Abstract :
[en] Zebrafish (Danio rerio) are increasingly used for physiological, genetic and developmental studies. Understanding the consequences of altered gravity on bone development and on general physiology in an entire organism remains to date incomplete. We used altered drug treatment and gravity experiments to evaluate their effects specifically on bone formation and more generally on whole genome gene expression. We started treatments at 5 days post-fertilization (dpf) and analyze early modifications in gene expression after 1 day using microarrays and the consequences on bone formation after 5 days using specific staining. We performed chemical treatments (Parathyroid Hormone, Vitamin D3), exposure to three different microgravity simulation devices (Clinostat, Random Positioning Machine and Rotating Wall Vessel) and finally exposure to hypergravity and "relative microgravity" in the Large Diameter Centrifuge.
By combining morphometric tools with an objective scoring system for the state of development for each element in the head skeleton, and specific gene expression analysis, we confirmed and characterized in detail the decrease or increase of bone formation caused by a 5 day treatment (from 5dpf to 10dpf) with, respectively parathyroid hormone (PTH) or vitamin D3 (VitD3). Microarray transcriptome analysis after 24 hours treatment reveals a general effect on physiology upon VitD3 treatment, while PTH causes more specifically developmental effects.

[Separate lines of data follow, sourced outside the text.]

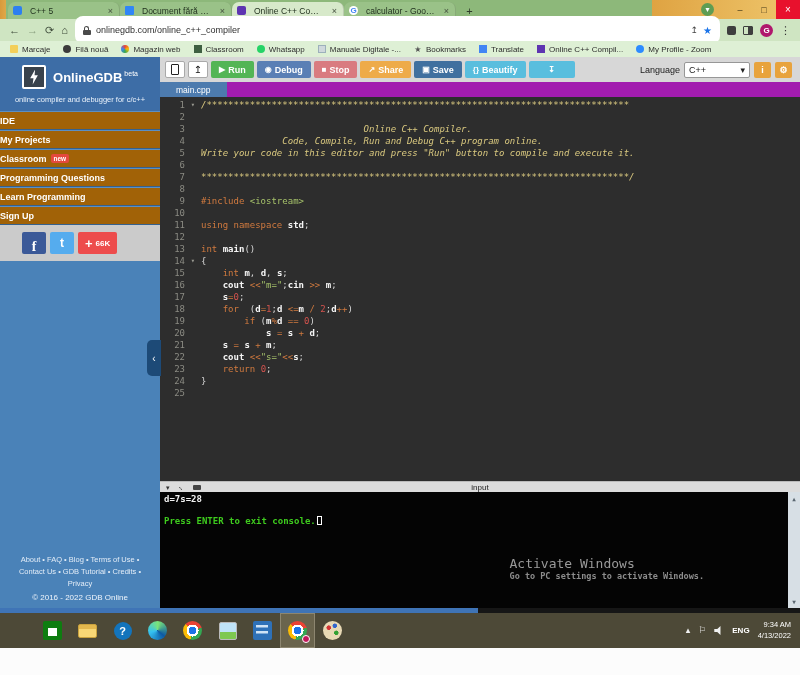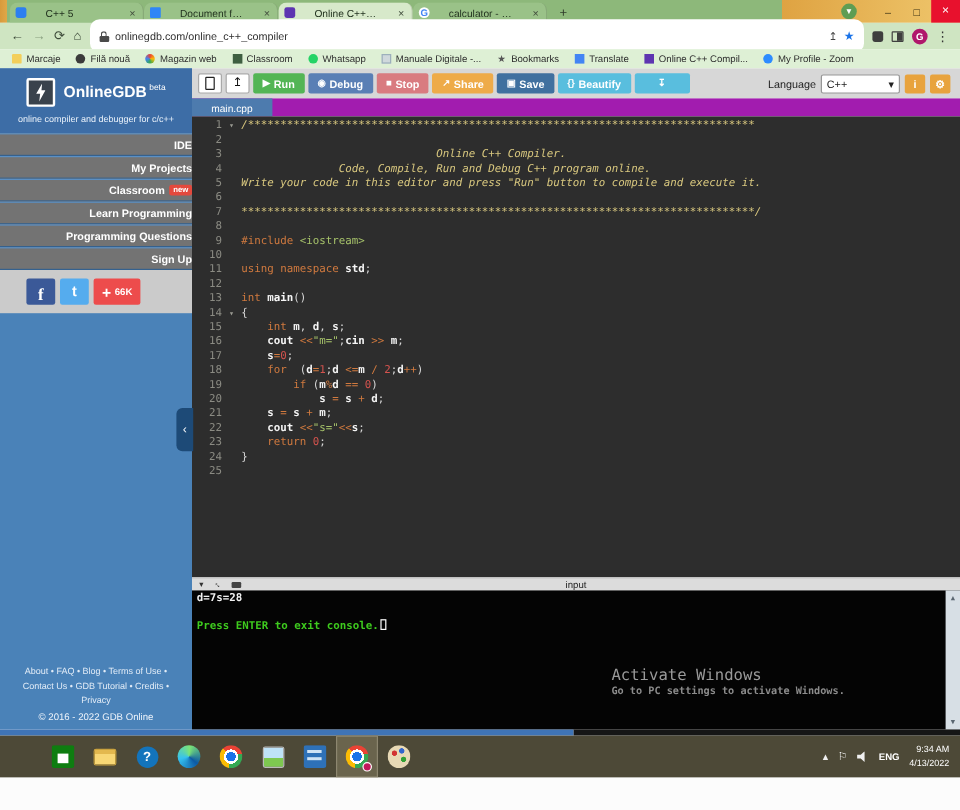--- a/index.html
+++ b/index.html
@@ -6,21 +6,21 @@
   #screen{position:relative;width:800px;height:675px;overflow:hidden;background:#fff;
     font-family:"Liberation Sans",sans-serif;-webkit-font-smoothing:antialiased}
   *{box-sizing:border-box}
 
   
   .tabstrip{position:absolute;top:0;left:0;width:800px;height:19px;
     background:linear-gradient(90deg,#d89a3c 0,#e0a848 6px,#8db87a 6px,#8db87a 652px,#dfa342 652px,#efc76d 100%);
     display:flex;align-items:flex-end}
   .tabs{display:flex;margin-left:8px;height:17px}
   .tab{width:112px;height:17px;background:#9ac288;border-radius:7px 7px 0 0;display:flex;align-items:center;
-    gap:16px;padding:0 5px;font-size:8.5px;color:#22321f;border-right:1px solid rgba(0,0,0,.12)}
+    gap:8px;padding:0 5px;font-size:8.5px;color:#22321f;border-right:1px solid rgba(0,0,0,.12)}
   .tab.active{background:#d7e9ca}
   .tabtitle{flex:1;white-space:nowrap;overflow:hidden;text-overflow:ellipsis}
   .tabclose{font-size:9px;color:#44513f;padding:0 1px;cursor:default}
   .fav{width:9px;height:9px;flex:0 0 auto;display:inline-flex;align-items:center;justify-content:center;
     font-size:8px;font-weight:bold;border-radius:2px}
   .fv-gdb-blue{background:#2d7ff0}
   .fv-docs{background:#3086f6;border-radius:1px}
   .fv-gdb-purple{background:#5e35b1}
   .fv-google{background:#fff;border-radius:50%;color:#4285f4}
   .newtab{width:15px;height:15px;margin:0 0 1px 6px;border-radius:50%;display:flex;align-items:center;
@@ -70,22 +70,22 @@
   .brand{background:#3d6da6;padding:8px 6px 7px}
   .brand-row{display:flex;align-items:center;justify-content:center;gap:7px}
   .logo{width:24px;height:24px;background:#39424c;border:2px solid #fff;border-radius:2px;
     display:flex;align-items:center;justify-content:center}
   .bolt{width:11px;height:15px;background:#fff;clip-path:polygon(60% 0,15% 58%,45% 58%,38% 100%,85% 38%,55% 38%)}
   .brand-name{font-size:13px;font-weight:bold}
   .brand-beta{font-size:7px;vertical-align:super;margin-left:2px}
   .brand-sub{font-size:7.5px;text-align:center;margin-top:6px;color:#eaf2fb}
   .tagline{background:#53769c;border-top:1px solid #2f5c8e;border-bottom:1px solid #2f5c8e;
     font-style:italic;font-size:9px;text-align:center;padding:8px 0;color:#f2f6fb}
-  .menu-item{height:19px;display:flex;align-items:center;justify-content:flex-end;gap:4px;
-    font-size:9px;font-weight:bold;background:#737373;border-bottom:1px solid #35618e;border-top:1px solid #5b8fc3;cursor:default}
+  .menu-item{height:19px;display:flex;align-items:center;justify-content:flex-start;gap:4px;
+    font-size:9px;font-weight:bold;background:#a16207;border-bottom:1px solid #35618e;border-top:1px solid #5b8fc3;cursor:default}
   .badge-new{background:#e4493d;color:#fff;font-size:6.5px;font-weight:bold;padding:1px 3px;border-radius:2px}
   .social{background:#cbcbcb;padding:7px 0 7px 22px;display:flex;align-items:center;gap:4px}
   .soc-fb{width:24px;height:22px;background:#3b5998;color:#fff;border-radius:2px;font-family:"Liberation Serif",serif;
     font-weight:bold;font-size:14px;display:flex;align-items:flex-end;justify-content:center;line-height:1.1}
   .soc-tw{width:24px;height:22px;background:#55acee;color:#fff;border-radius:2px;font-weight:bold;font-size:12px;
     display:flex;align-items:center;justify-content:center}
   .soc-share{height:22px;background:#ed4c4c;color:#fff;border-radius:2px;display:flex;align-items:center;
     gap:3px;padding:0 7px;font-weight:bold}
   .soc-plus{font-size:13px}
   .soc-count{font-size:8px}
@@ -313,24 +313,24 @@
           <span>IDE</span>
         </div>
         <div class="menu-item">
           <span>My Projects</span>
         </div>
         <div class="menu-item">
           <span>Classroom</span>
           <span class="badge-new">new</span>
         </div>
         <div class="menu-item">
+          <span>Programming Questions</span>
+        </div>
+        <div class="menu-item">
           <span>Learn Programming</span>
-        </div>
-        <div class="menu-item">
-          <span>Programming Questions</span>
         </div>
         <div class="menu-item">
           <span>Sign Up</span>
         </div>
       </div>
     <div class="social">
       <span class="soc-fb">f</span>
       <span class="soc-tw">t</span>
       <span class="soc-share">
         <span class="soc-plus">+</span>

The microgravity simulators used were the 2D clinostat, random positioning machine and rotating wall vessel. Only clinorotation caused a significant decrease of bone formation when applied between 5 to 10dpf. This effect was not due to stress, as assessed by measuring cortisol levels in treated larvae. The two other devices caused no effect, or a slight acceleration of ossification. Gene expression results after one day in simulated microgravity indicate that musculo-skeletal, cardiavascular, and nuclear receptor systems are affected, however often in opposite directions in clinorotation compared to the two other devices. Based on the effects on bone formation and on the biological functions found to be affected, we conclude that clinorotation is the most appropriate method to simulate microgravity on ground when using free-swimming organisms such as zebrafish larvae.

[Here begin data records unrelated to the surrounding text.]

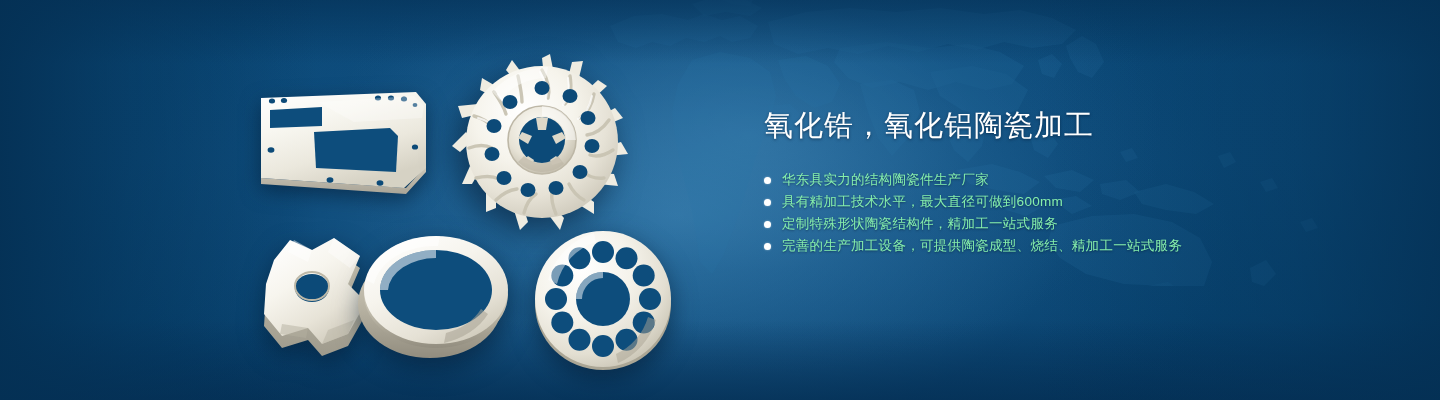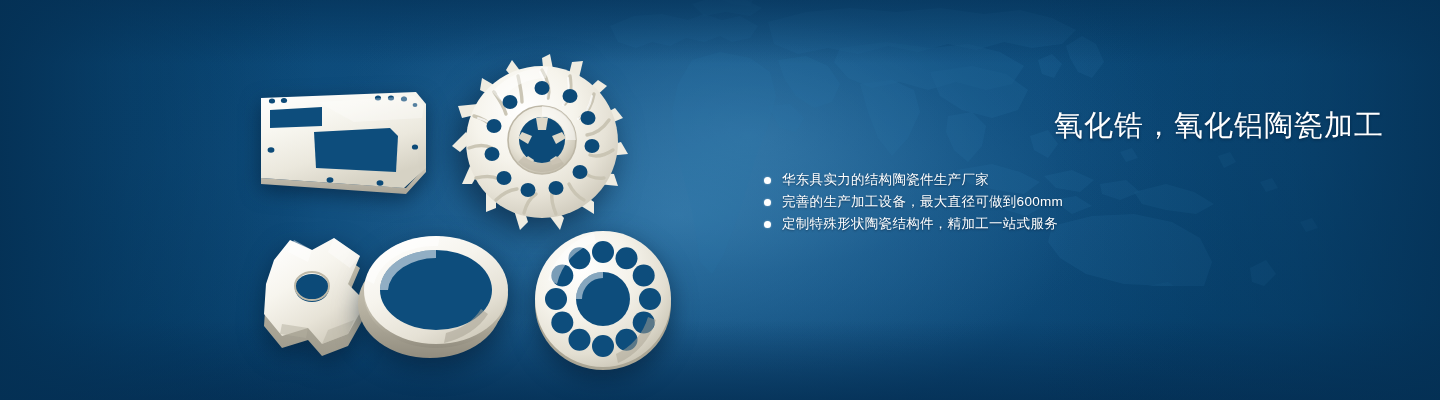--- a/index.html
+++ b/index.html
@@ -10,21 +10,20 @@
     background:#063f6e;
     font-family:"Liberation Sans","DejaVu Sans",sans-serif;
   }
 
   
   .banner{
     position:relative;
     width:1440px; height:400px;
     overflow:hidden;
     background:#07406f;
-    text-align:right;
   }
 
   
   .bg-base{
     position:absolute; inset:0;
     background:linear-gradient(180deg,#0a4978 0%,#0b4a79 40%,#084471 78%,#063c68 100%);
   }
 
   
   .bg-glow{
@@ -141,21 +140,21 @@
   .dot{
     width:7px; height:7px;
     border-radius:50%;
     background:#ffffff;
     flex:0 0 auto;
     margin-right:11px;
     box-shadow:0 0 2px rgba(255,255,255,.5);
   }
   .btext{
     font-size:13.5px;
-    color:#ffffff;
+    color:#86efac;
     letter-spacing:.3px;
     line-height:22px;
     white-space:nowrap;
     text-shadow:0 1px 2px rgba(0,18,40,.5);
   }
 </style>
 </head>
 <body>
 
 <div class="banner">
@@ -466,25 +465,29 @@
 
     <ul class="bullets">
 
       <li class="bullet">
         <span class="dot"></span>
         <span class="btext">华东具实力的结构陶瓷件生产厂家</span>
       </li>
 
       <li class="bullet">
         <span class="dot"></span>
-        <span class="btext">完善的生产加工设备，最大直径可做到600mm</span>
+        <span class="btext">具有精加工技术水平，最大直径可做到600mm</span>
       </li>
 
       <li class="bullet">
         <span class="dot"></span>
         <span class="btext">定制特殊形状陶瓷结构件，精加工一站式服务</span>
       </li>
 
+      <li class="bullet">
+        <span class="dot"></span>
+        <span class="btext">完善的生产加工设备，可提供陶瓷成型、烧结、精加工一站式服务</span>
+      </li>
 
     </ul>
   </div>
 
 </div>
 
 </body></html>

Hypergravity (3g from 5dpf to 9 dpf) exposure results in a significantly larger head and a significant increase in bone formation for a subset of the cranial bones. Gene expression analysis after 24hrs at 3g revealed differential expression of genes involved in the development and function of the skeletal, muscular, nervous, endocrine and cardiovascular systems. Finally, we propose a novel type of experimental approach, the "Reduced Gravity Paradigm", by keeping the developing larvae at 3g hypergravity for the first 5 days before returning them to 1g for one additional day. 5 days exposure to 3g during these early stages also caused increased bone formation, while gene expression analysis revealed a central network of regulatory genes (hes5, sox10, lgals3bp, egr1, edn1, fos, fosb, klf2, gadd45ba and socs3a) whose expression was consistently affected by the transition from hyper- to normal gravity.